When Tony Blair entered Downing Street he had an already formidable Brown for his chancellor. But there were other big beasts, too. The late Robin Cook, his first foreign secretary, was a ferocious Commons performer who memorably ripped the guts out of the John Major government with his great speech on arms to Iraq. Peter Mandelson is now remembered for being his own worst enemy, but before he disappeared up his own mortgage he had been a serpentine strategist.
Now look across the floor of the House. Cameron has in William Hague, the shadow foreign secretary, an accomplished speaker and a former opposition leader. George Osborne has won his spurs as shadow chancellor by outsmarting the prime minister on inheritance tax cuts. David Davis has seen off three home secretaries and is hungry for a fourth. The ferocious Liam Fox prowls at defence: he looks as if he would like to bomb Iran before breakfast.
In contrast, many of Labour’s heavy-weights have retired from the fray – victims, like John Reid, of Brown’s long war of attrition against Blair and the Blairites. The prime minister proclaims the restoration of cabinet government after 10 years of sofa-seated presidential rule, but in practice Labour’s Big Four has shrunk to Labour’s Big One.
The party used to pride itself on its wealth of talent. To pluck just a few names out of an overflowing hat, Harold Wilson had his successor James Callaghan (the template for all Blair’s tough talking home secretaries), the graceful Roy Jenkins and the intellectual bruiser, Denis Healey. Go back further to Clement Attlee’s postwar governments: Ernest Bevin, Herbert Morrison and Stafford Cripps were all household names before taking office.
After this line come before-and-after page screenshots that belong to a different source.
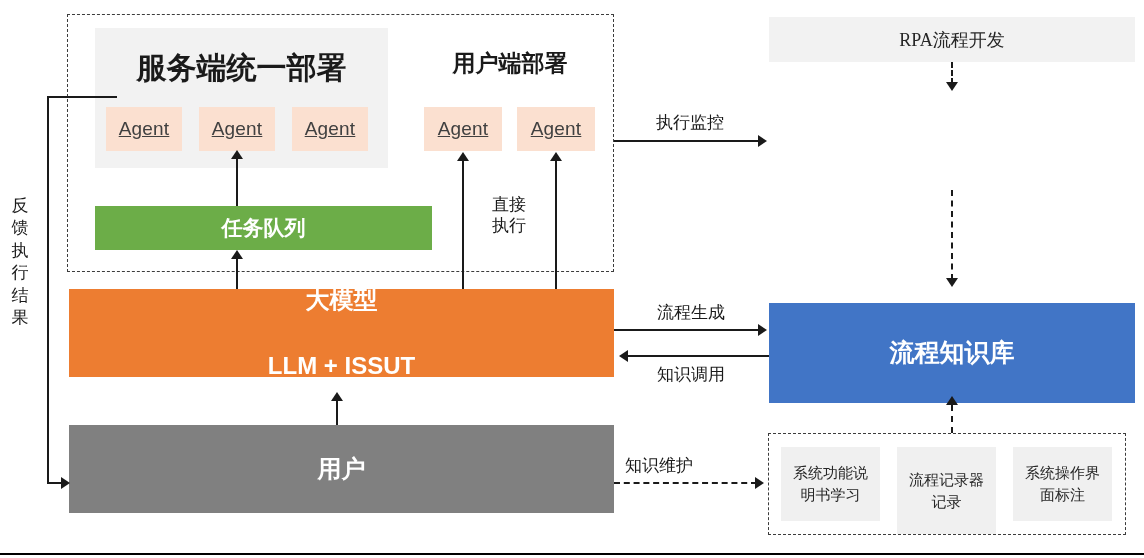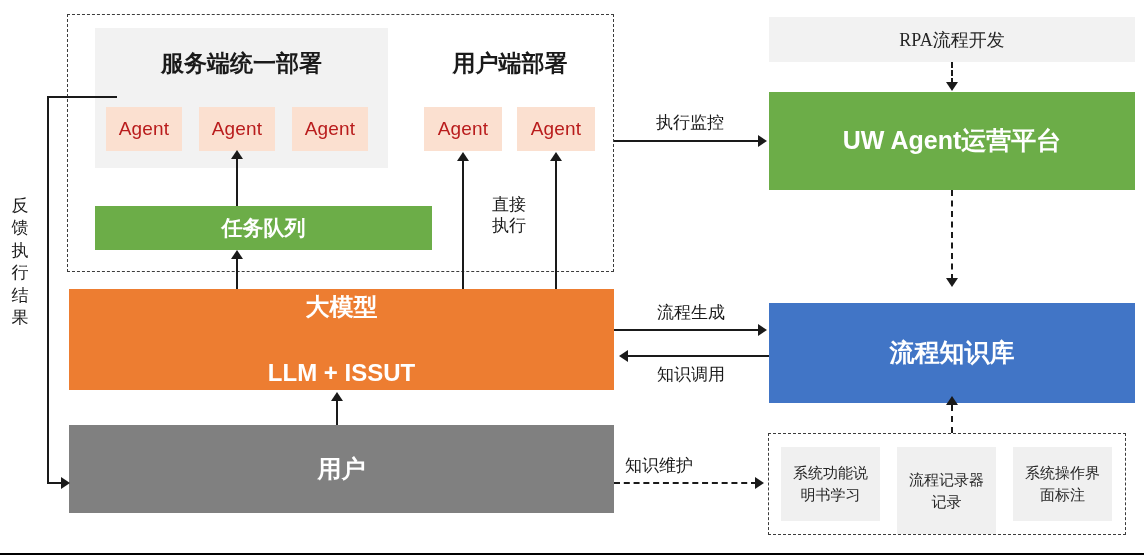"服务端统一部署" div.abs { font-size: 23px -> 30px }
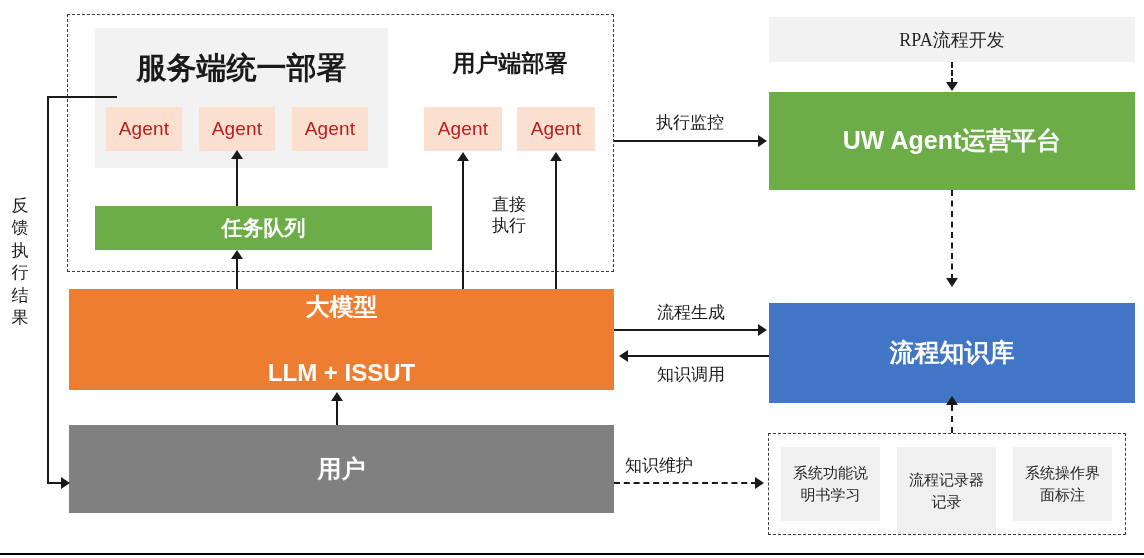"Agent" .agent { color: #b91c1c -> #404040; text-decoration: none -> underline }
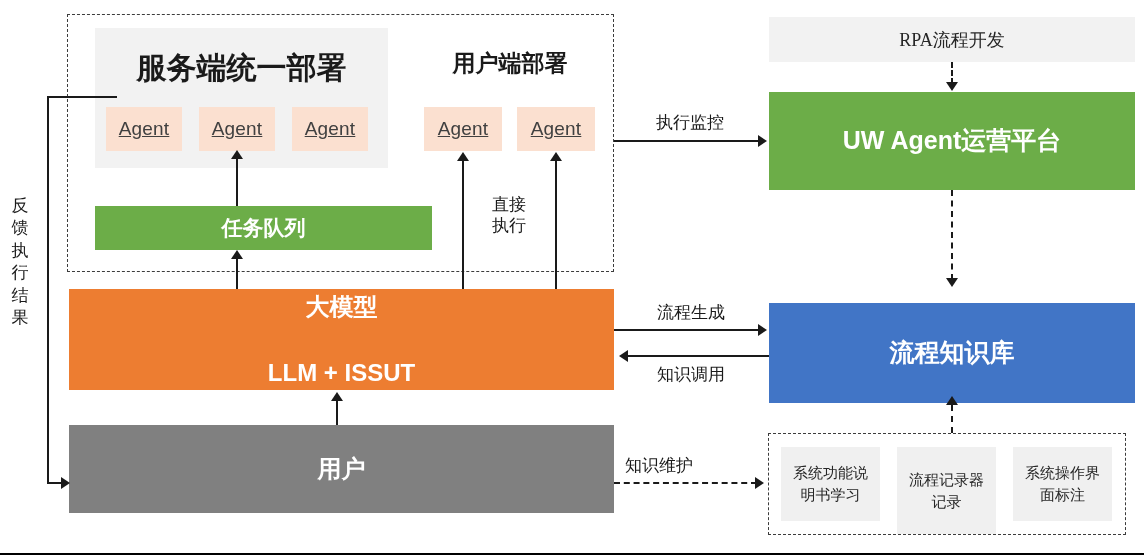"UW Agent运营平台" div.abs { html: <div>UW Agent运营平台</div> -> none }
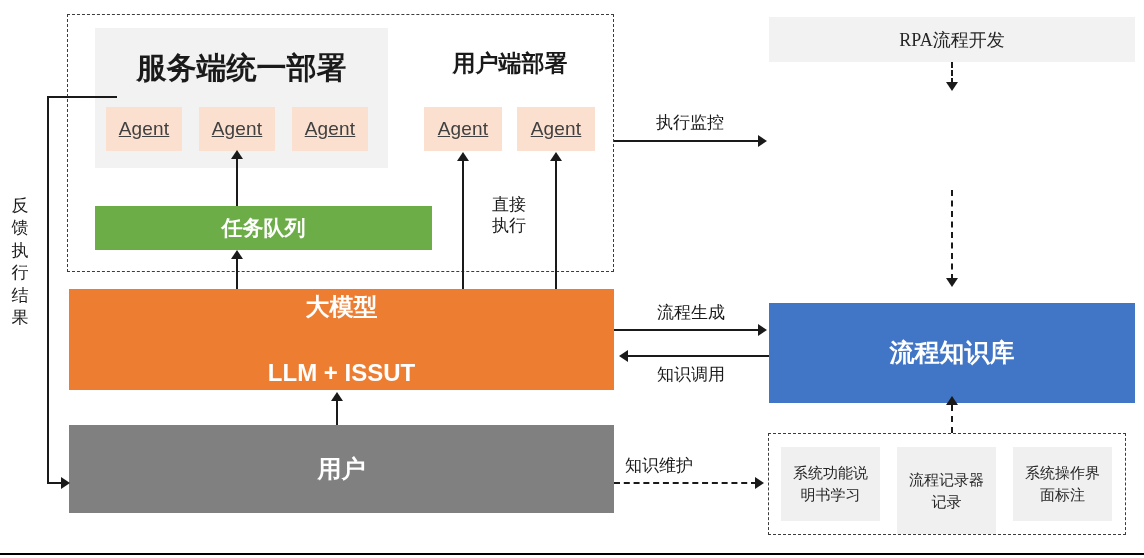"大模型" div.abs { height: 101px -> 88px }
Brown, of course, has his epigoni. David Miliband, the foreign secretary, can project beyond the Westminster village although his political talents at the moment are seemingly being employed on seeing off his Africa minister, Lord Malloch-Brown (Brown’s special appointment from the United Nations). Ed Balls, the schools supremo, has the requisite intellectual and mental toughness. Perhaps their day will come. But until then, what of Brown’s key lieutenants at the Treasury and the Home Office? And who is directing our armed forces during fighting as bitter as any since 1945?
Major’s first unfortunate chancellor, Norman Lamont, tells in his memoirs how he went to visit his son at school in Canterbury. As he got out of the car a mother and child spotted him. “Mum,” said the little boy, “it’s that man who has ruined the country.” Unpopularity is in the job description when it comes to the Treasury. A chancellor needs a thick skin to protect him from colleagues who demand money with menaces. And he must, if only occasionally, stand up to his prime minister.
Alistair Darling has not proved that he is up to the job. He was made chancellor by his fellow Scot to do Brown’s bidding: the brief was not to make headlines but to avoid them. Winning the next election and restoring the reputation of the public services are the prime minister’s priorities. Darling successfully Mogadoned into oblivion the public’s awareness of the government’s failures while he was at transport. Now his job is to keep the Treasury machine humming quietly at the scene of Gordon’s greatest triumphs. But the prime minister forgot one thing: it doesn’t matter if a chancellor is dull or his delivery is turgid – it may even help – but he must cut a reassuring figure to the public in a crisis.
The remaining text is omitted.